In 1678 her first volume appeared: Siælens Sang-Offer ["The Soul's Song-Offering"], published at Copenhagen. This volume of hymns and devotional pieces, very modestly brought out, enjoyed unparalleled success. The first verses of Dorothe Engelbretsdatter are commonly believed to have been her best.

The fortunate poet was invited to Denmark, and on her arrival at Copenhagen was presented at court. She was also introduced to Thomas Hansen Kingo, the father of Danish poetry.

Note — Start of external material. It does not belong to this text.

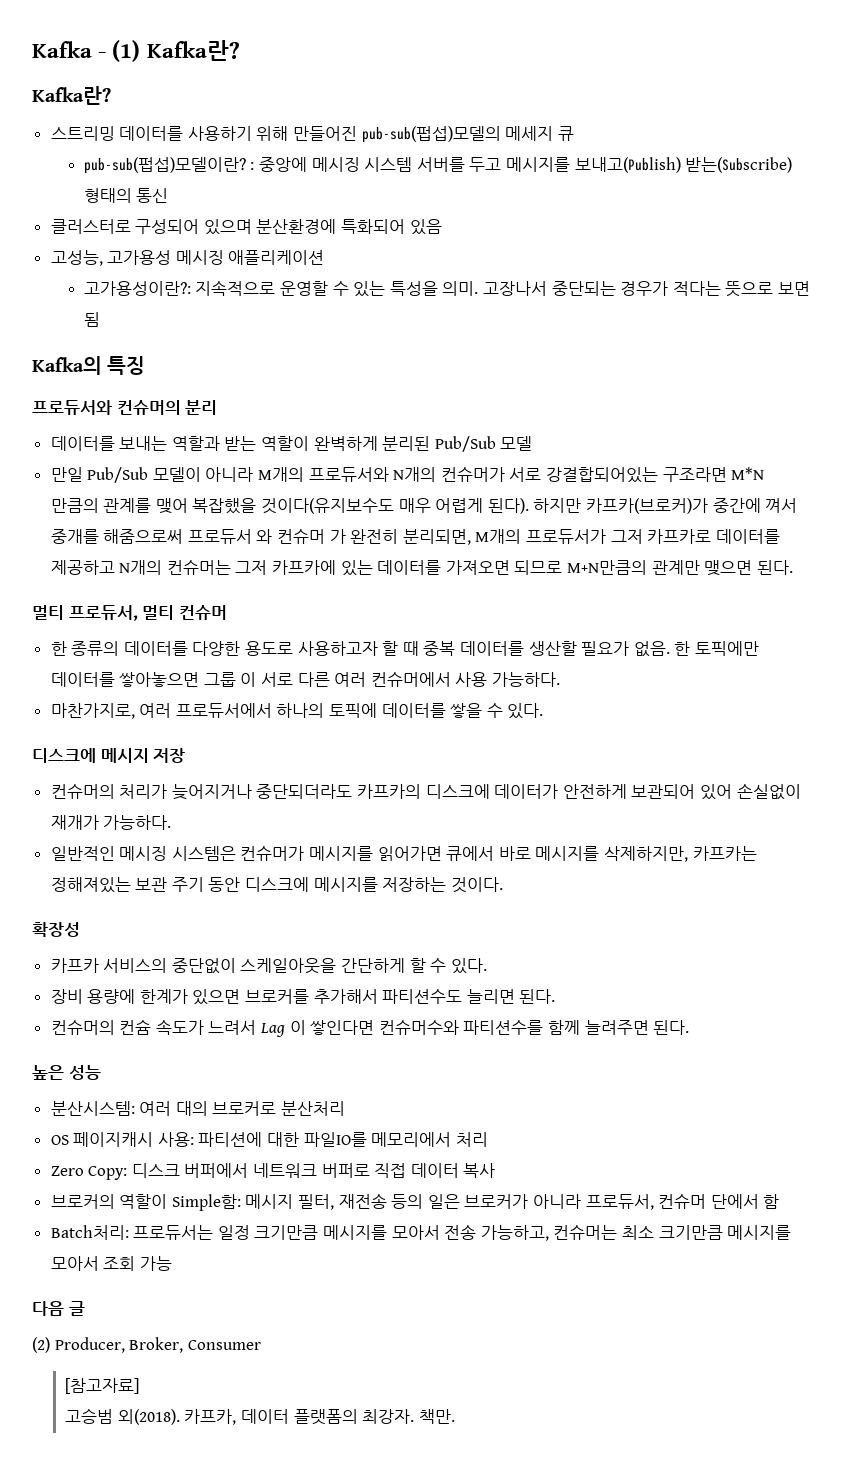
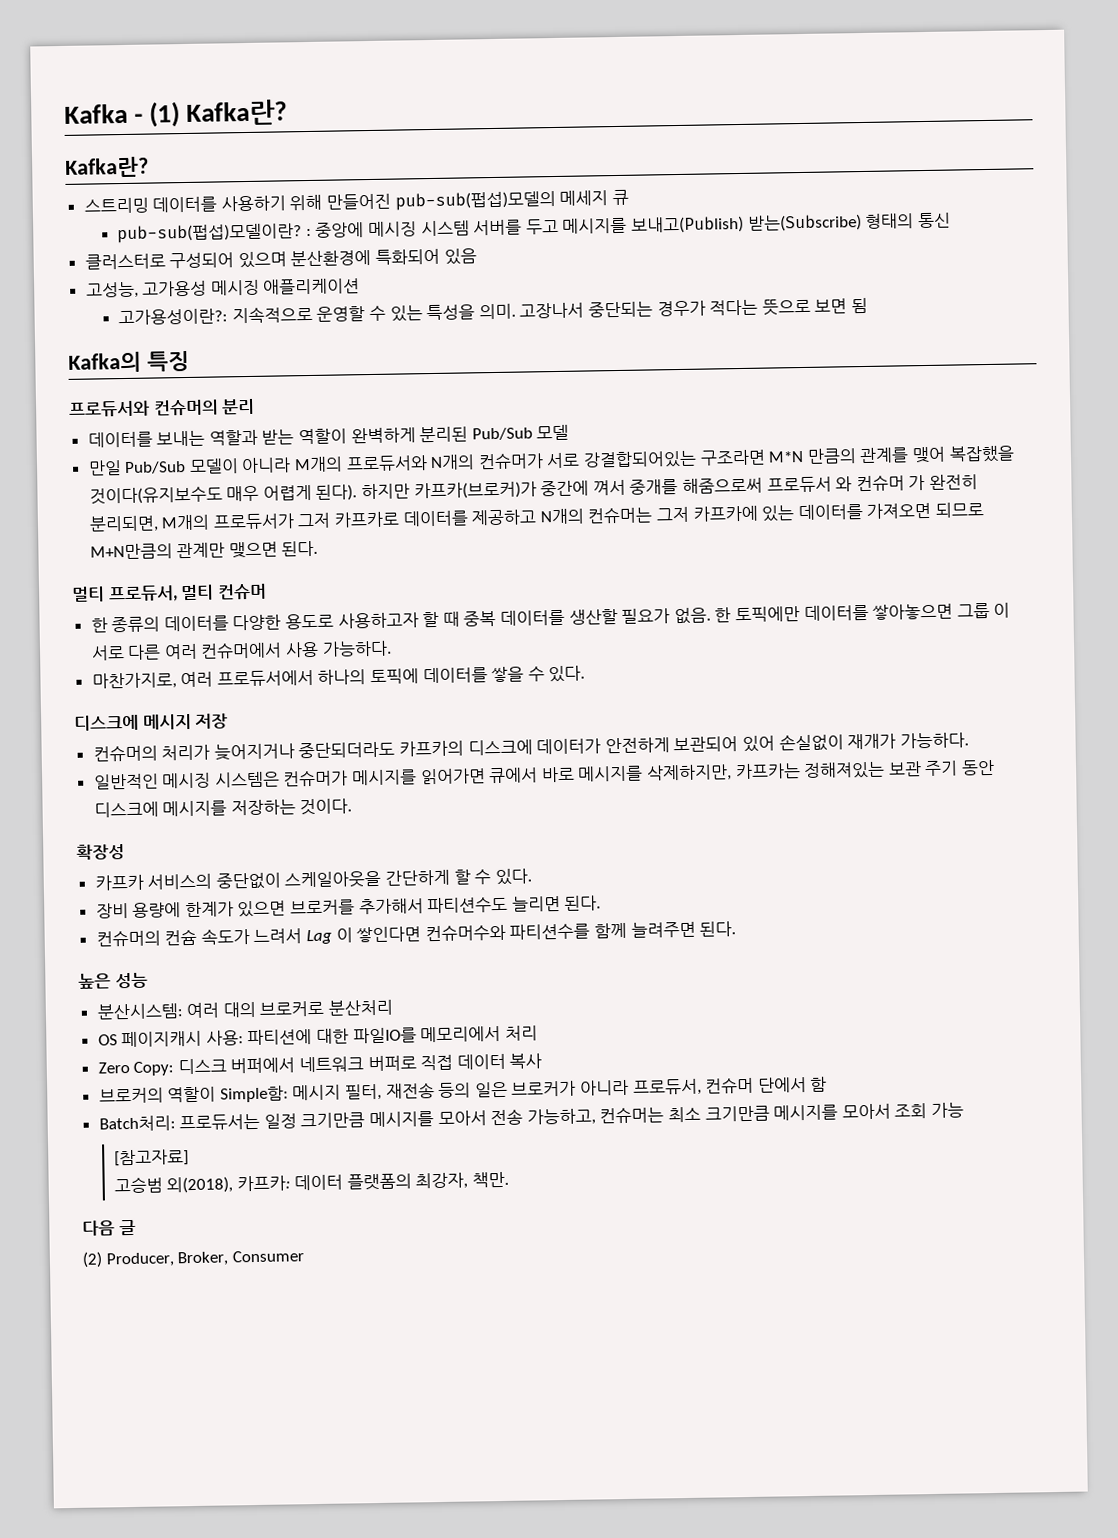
(172, 1263) none -> [113,1149,189,1167] [113,1171,510,1194] // [참고자료] // 고승범 외(2018), 카프카: 데이터 플랫폼의 최강자, 책만.
[65,1378,140,1394] [65,1408,455,1425] // [참고자료] // 고승범 외(2018). 카프카, 데이터 플랫폼의 최강자. 책만. -> (304, 1256) none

The two greeted one another with improvised couplets, which have been preserved and of which Engelbretsdatter's reply "is incomparably the neater". King Christian V of Denmark-Norway granted her full tax freedom for life. Published in 1685, her Taare-Offer ["Tear-Offering"] was dedicated to Queen Charlotte Amalia, the wife of King Christian V.

In the midst of her troubles appeared her second work, the Taare-Offer, published for the first time in 1685. It is a continuous religious poem in four books. This was combined with Siælens Sang-Offer. In 1698 she brought out a third volume of sacred verse, Et kristeligt Valet fra Verden.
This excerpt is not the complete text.